The Ndebele’s beautiful simple beadwork in bright colours (at first they used glass beads, but today, plastic ones are cheaper) in capes and aprons and bracelets too is both adorning and significatory. Colours and patterns may be indications of social status such as whether a woman is married.
But while the beadwork of the Zulu and the Ndebele, for instance, may be confused, the vivid abstract geometric panels with which Ndebele women decorate (freehand) their rectangular mud-walled houses is something unique to that tribe. We all know the checkerboards, the herringbone, chevrons, diamonds and trapezoids, the black soot outlines, limestone whitewash, and the dark red and red-brown, sky blue, yellow-gold, green and sometimes pink hues of the wall patterns.

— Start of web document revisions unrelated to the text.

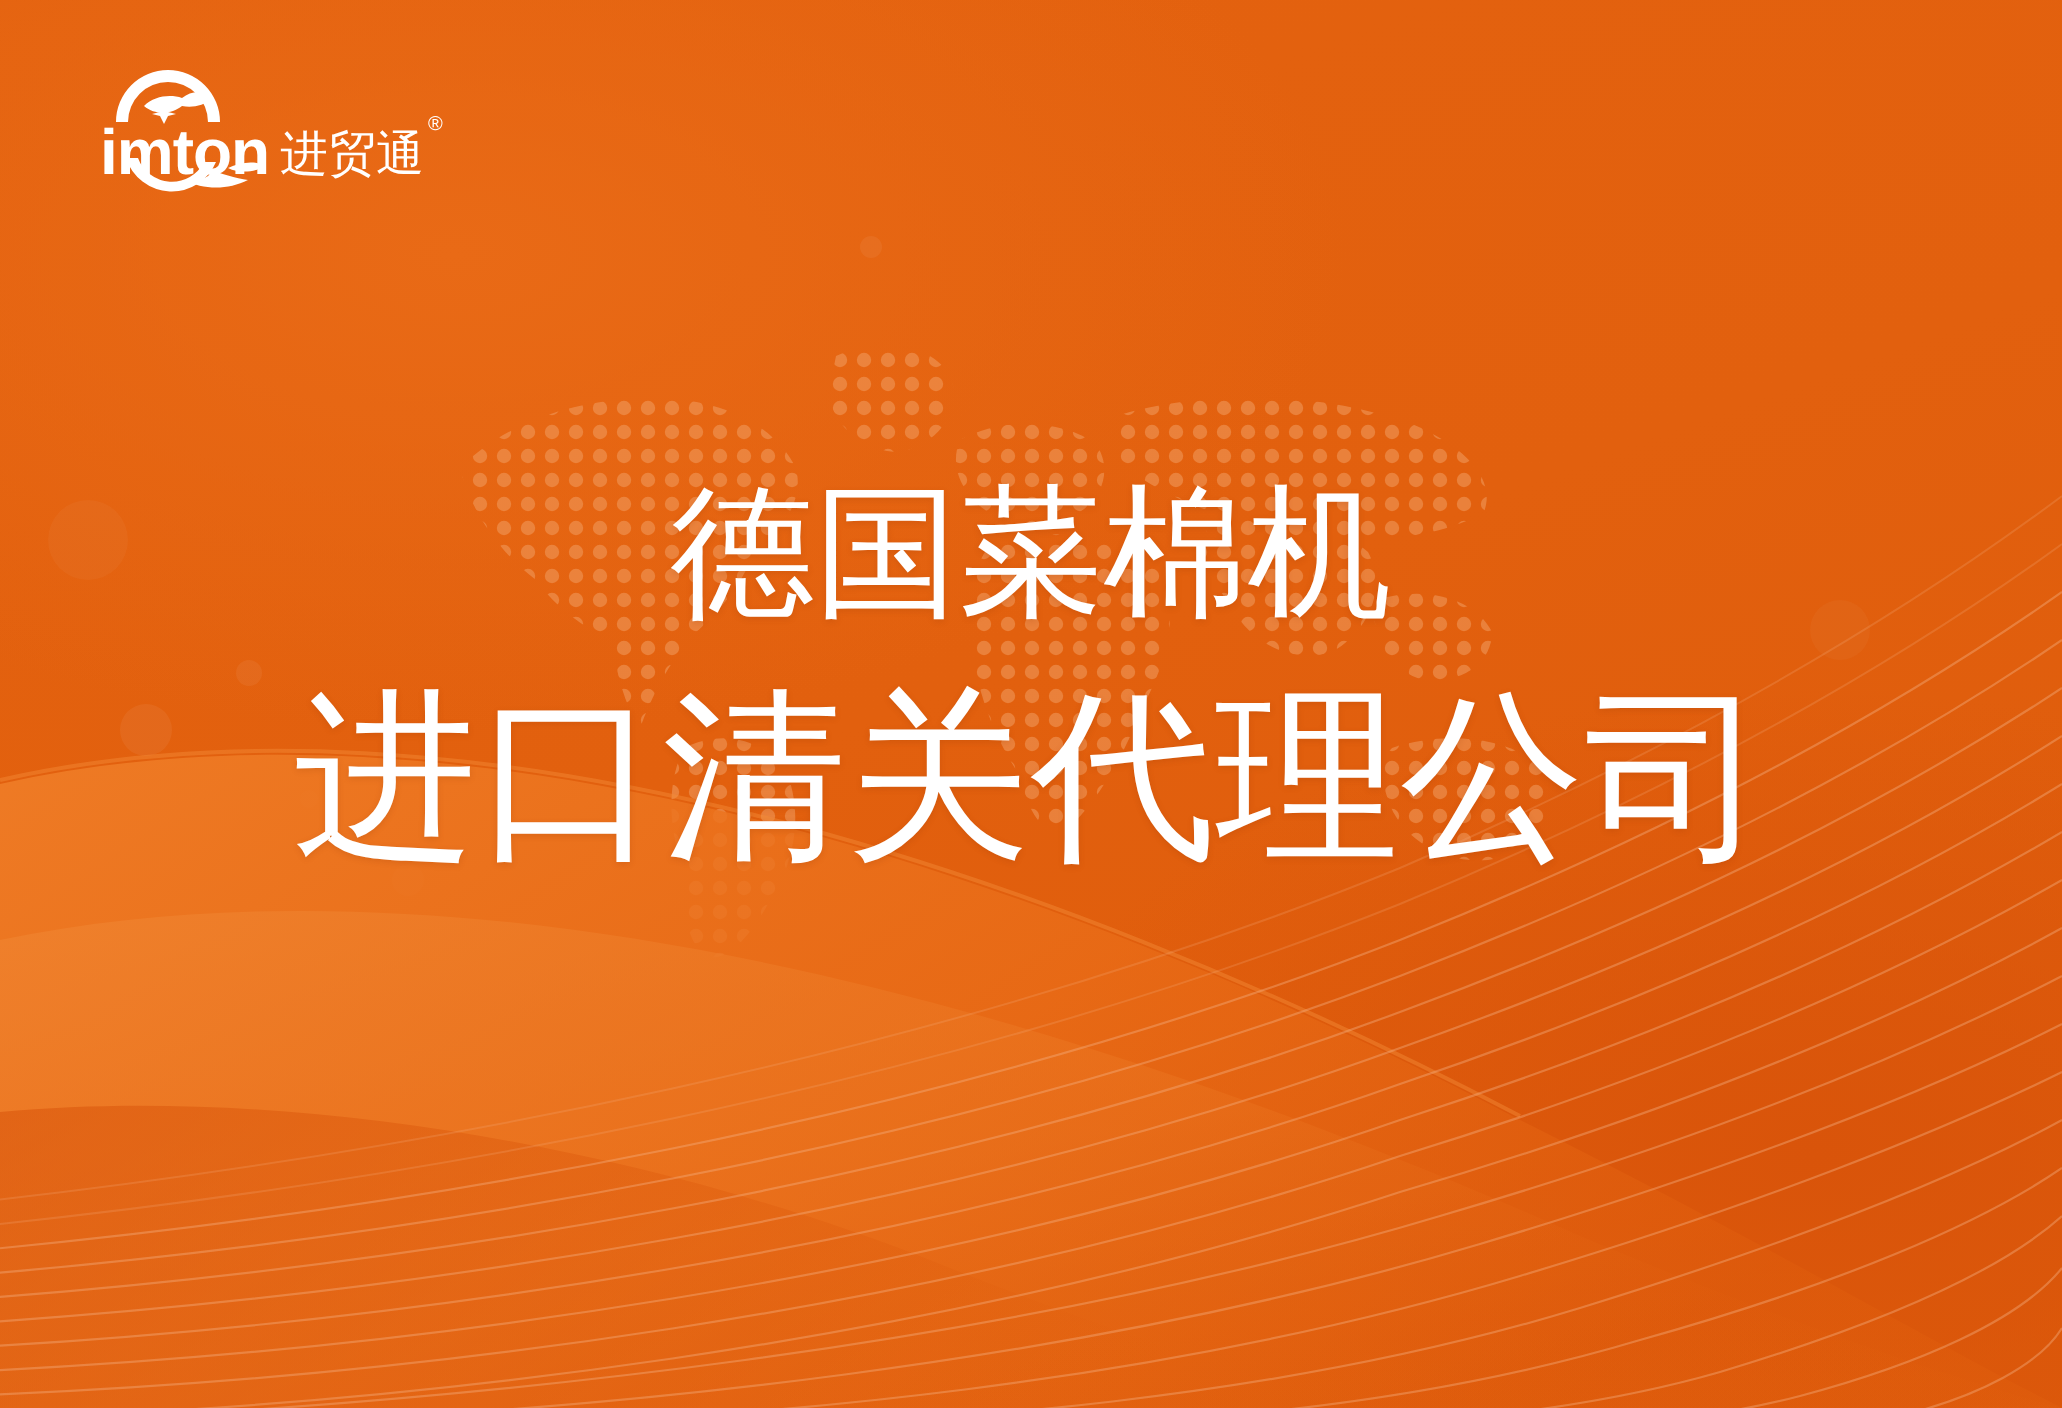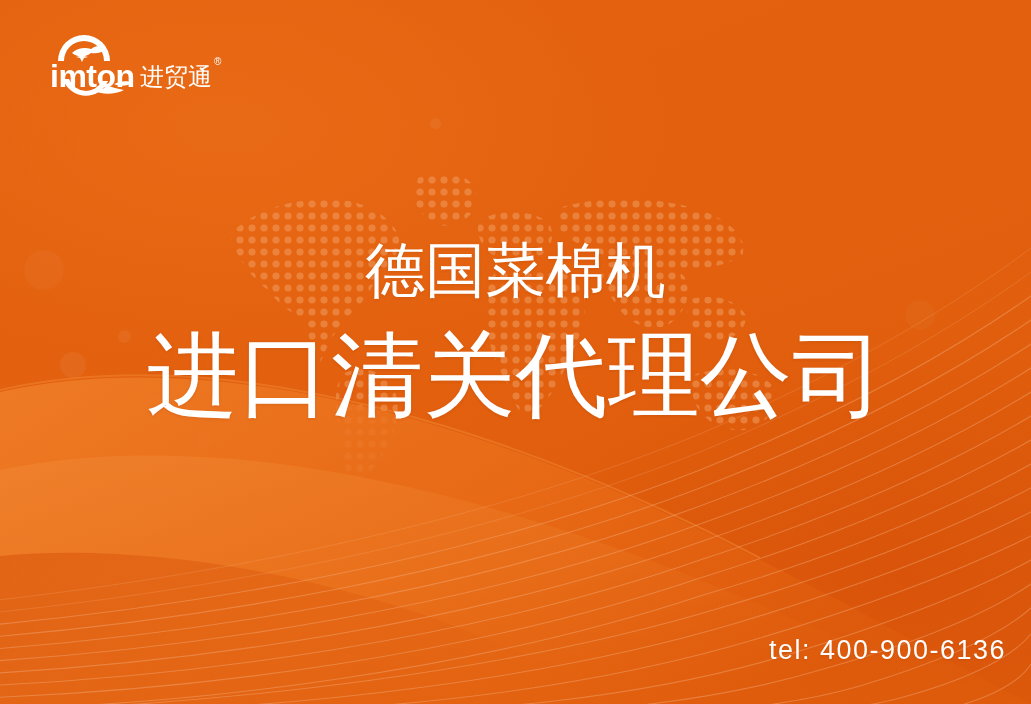--- a/index.html
+++ b/index.html
@@ -78,21 +78,21 @@
     line-height: 1.16;
     letter-spacing: 0.012em;
     text-shadow: 0 1px 3px rgba(140, 52, 2, 0.18);
   }
   #headline .tline {
     display: block;
     font-size: 88px;
     font-weight: 400;
     white-space: nowrap;
   }
-  #headline .tline.l1 { font-size: 60px; }
+  #headline .tline.l1 { font-size: 72px; }
   #headline .tline.l2 { font-size: 92px; margin-top: 16px; }
 
   
   #tel {
     position: absolute;
     right: 25px;
     bottom: 38px;
     color: #ffffff;
     font-size: 27px;
     letter-spacing: 0.055em;
@@ -230,15 +230,14 @@
     <text x="104" y="54" font-family="&quot;DejaVu Sans&quot;, sans-serif" font-size="24" fill="#ffffff">进贸通</text>
 
     <text x="178" y="34" font-family="&quot;Liberation Sans&quot;, sans-serif" font-size="10" fill="#ffffff">®</text>
   </svg>
 
   <div id="headline">
     <span class="tline l1">德国菜棉机</span>
     <span class="tline l2">进口清关代理公司</span>
   </div>
 
-  <div id="tel">tel: 400-900-6136</div>
 
 </div>
 
 </body></html>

What may come as a surprise is that these patterns are a system of communication, they're symbolic. They both remember a luckless time of suffering, of slavery and forced removals, a time when their culture could have been annihilated but wasn't, as mothers passed on their skills to their daughters, skills with which they affirmed their cultural identity; and they convey the painter's individuality, personality, creativity, prayers, values and emotions.
Today, one may see the incorporation of images of electric lights, pools, telephones and airplanes in Ndebele art, symbols of the painter’s material aspirations.